For decades, in movies and comic books from pulp to sci-fi, characters have lifted their wrists to their mouths and talked to someone. It's a human dream, like flight or delivery pizza, and it too has finally been achieved. Sony's Android-based SmartWatch can handle email, text and social media updates, which are all 21st century equivalents of actually speaking to someone, which we no longer do. Except that it turns out the dream may be a lie. Now that we have the possibility of communicating via wristwatch, it seems few people actually want to. Not because we don't want to talk to our fellow humans -- goodness no. It's that our phones do everything those watches do and more.
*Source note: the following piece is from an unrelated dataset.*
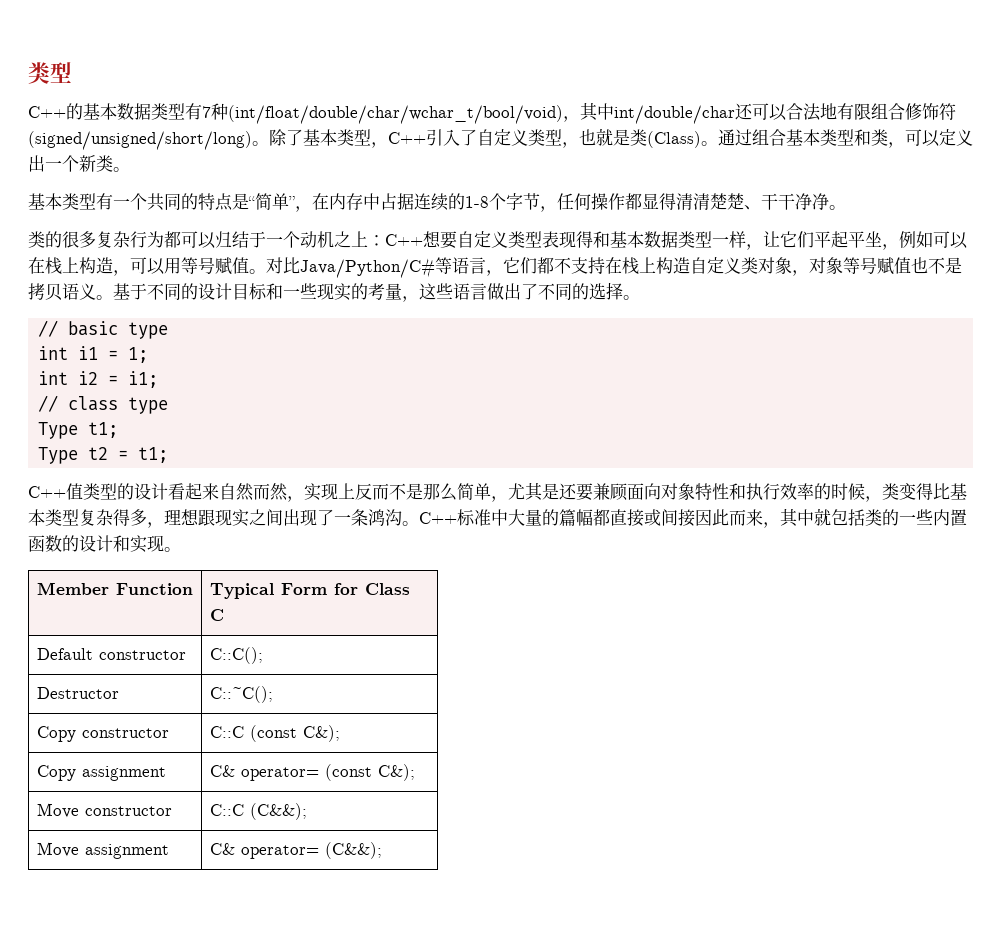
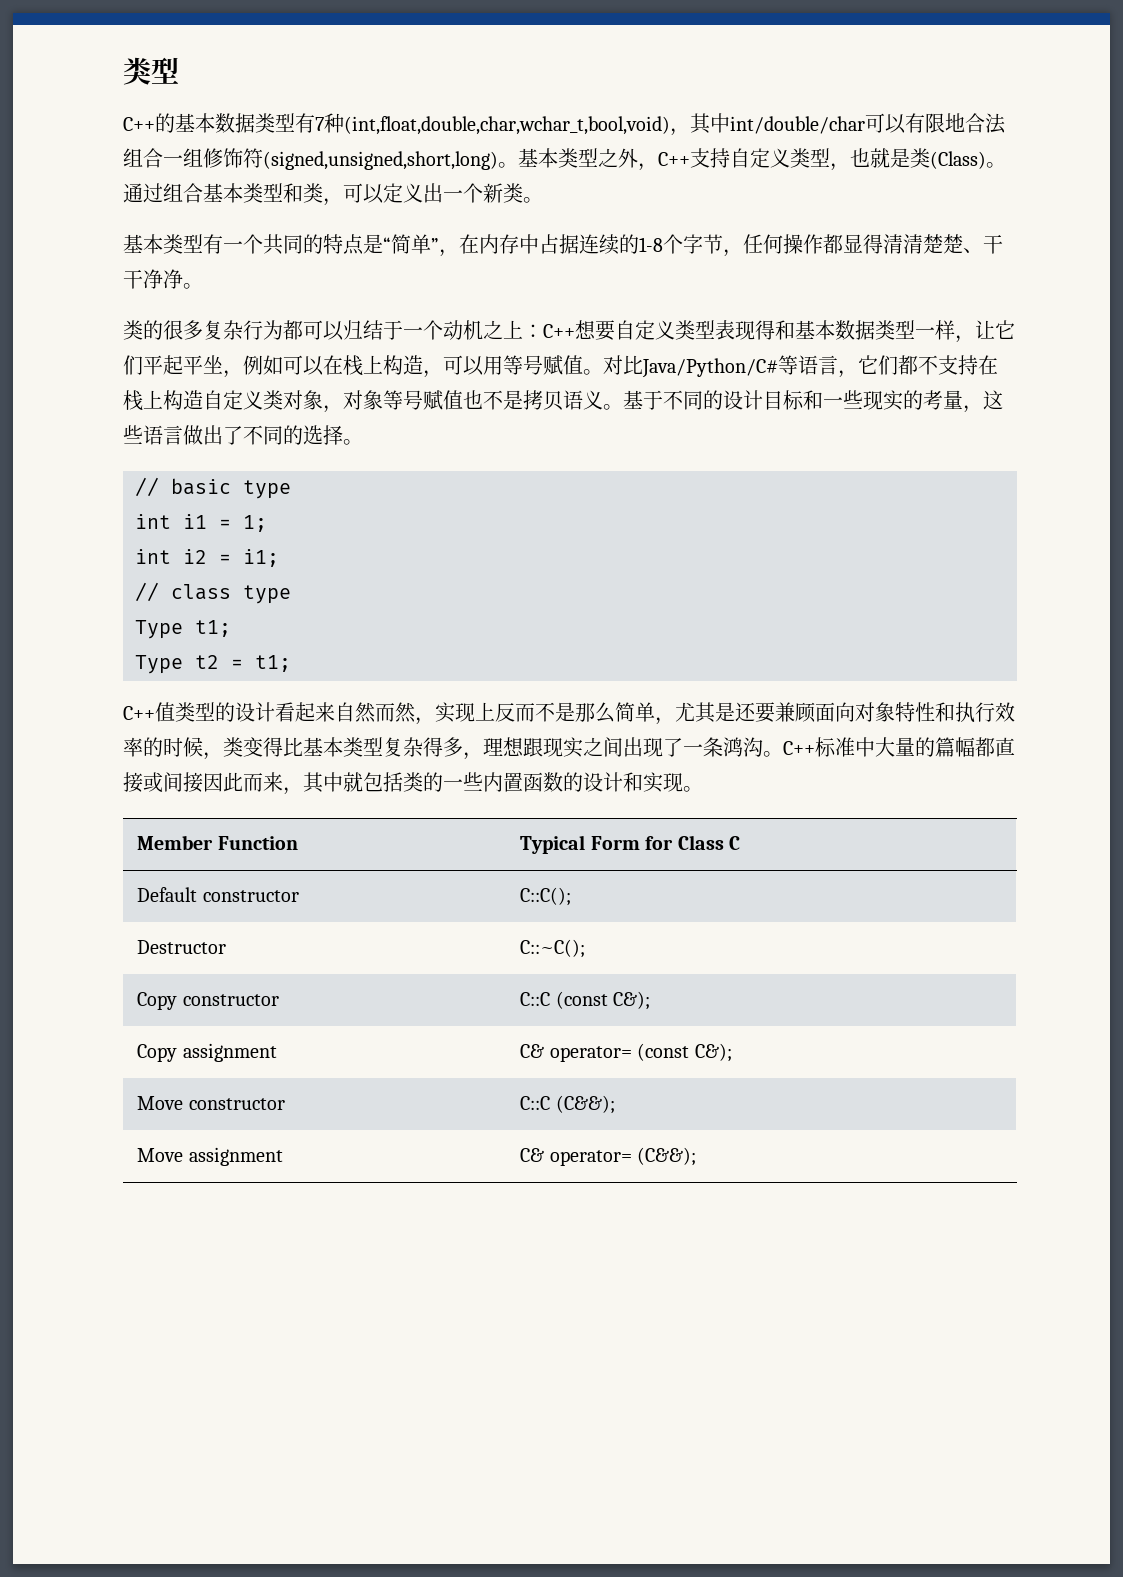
[228,105,563,124] (int/float/double/char/wchar_t/bool/void) -> [344,116,670,135] (int,float,double,char,wchar_t,bool,void)
[735,103,956,121] [28,129,477,150] 还可以合法地有限组合修饰符(signed/unsigned/short/long)。除了基本类型，C++引入了 -> [865,113,1006,134] [123,148,730,171] 可以有限地合法组合一组修饰符(signed,unsigned,short,long)。基本类型之外，C++支持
Lots of people ditched their watches for their time-telling pocket computers long ago. Wristwatches now seem old-fashioned, no matter what technical feats they may be able to accomplish.

Author's Note: 10 Ways Watches Have Evolved

I do love watches, though I'm a writer, so the likes of Breguet, Girard-Perregaux, Cartier, and all the rest of Jay-Z's wearable friends are beyond my bank account. I've got two watches right now. The one I wear most often is digital, with a lot of plastic buttons on the side. It's white and blocky and looks like it was made for Stormtroopers from "Star Wars." It's also solar-powered, and it automatically syncs with the atomic clock in Colorado, so it's always right. The other is a pseudo diver's watch; it can get wet, but I wouldn't count on it to keep me from getting the bends. I got it as a present for my thirteenth birthday, and I am far beyond thirteen. Its battery dies every so often, and I try replacing it with another watch, but I keep coming back to this oversized metal monster of a watch. A new battery brings it back to life every time.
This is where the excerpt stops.